• Your goal
The full listing, exactly as written and with no images, is the expected output.
-- Given information follows --
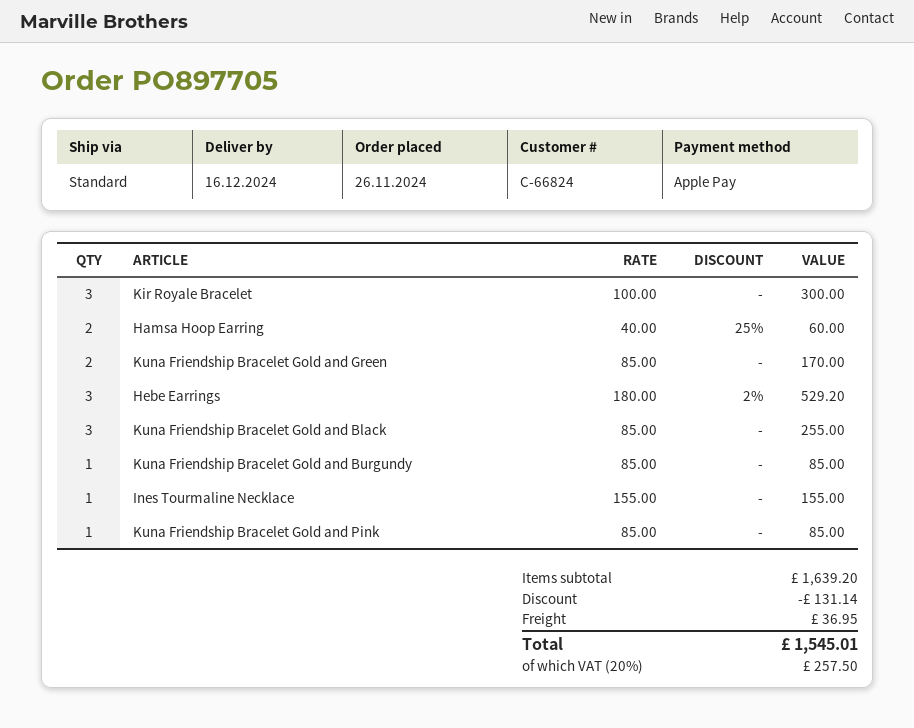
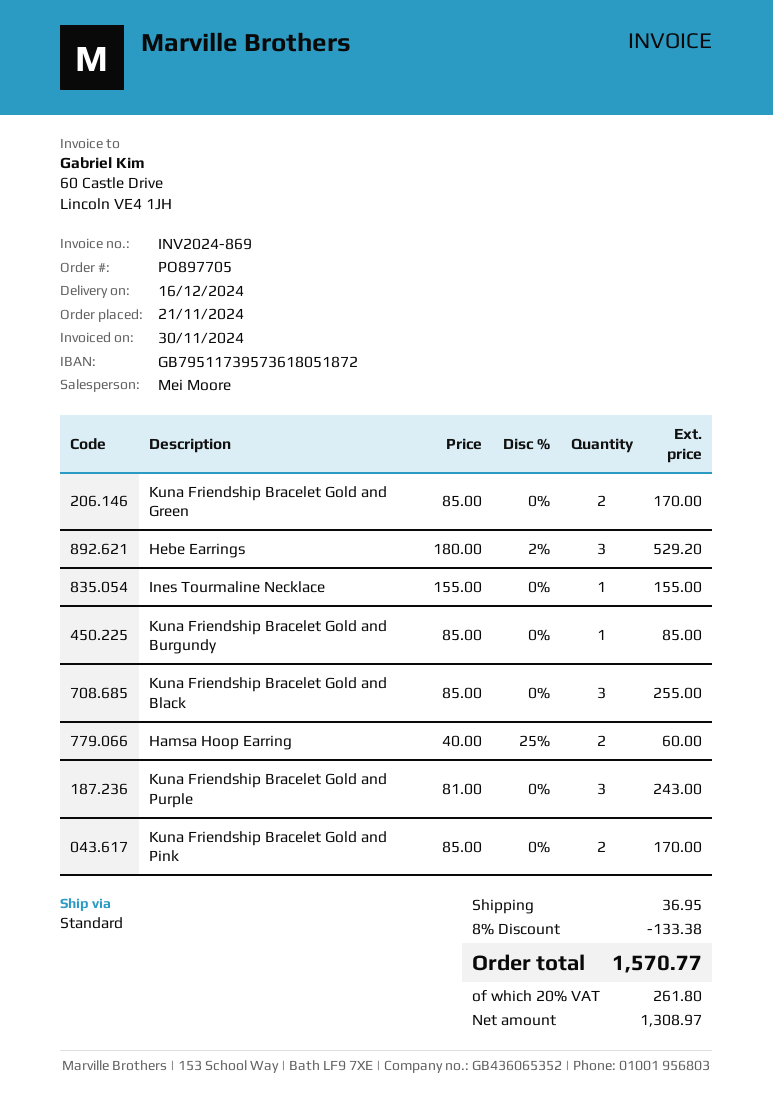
order date: 2024-11-26 -> 2024-11-21
Kir Royale Bracelet: 3 x 100.00 = 300.00 -> none
Kuna Friendship Bracelet Gold and Pink: 1 x 85.00 = 85.00 -> 2 x 85.00 = 170.00
Kuna Friendship Bracelet Gold and Purple: none -> 3 x 81.00 = 243.00
discount: 131.14 -> 133.38
tax: 20% = 257.50 -> 20% = 261.80
total: 1545.01 -> 1570.77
-- Given information concluded --
• Exercise response
order date: 2024-11-26 -> 2024-11-21
Kir Royale Bracelet: 3 x 100.00 = 300.00 -> none
Kuna Friendship Bracelet Gold and Pink: 1 x 85.00 = 85.00 -> 2 x 85.00 = 170.00
Kuna Friendship Bracelet Gold and Purple: none -> 3 x 81.00 = 243.00
discount: 131.14 -> 133.38
tax: 20% = 257.50 -> 20% = 261.80
total: 1545.01 -> 1570.77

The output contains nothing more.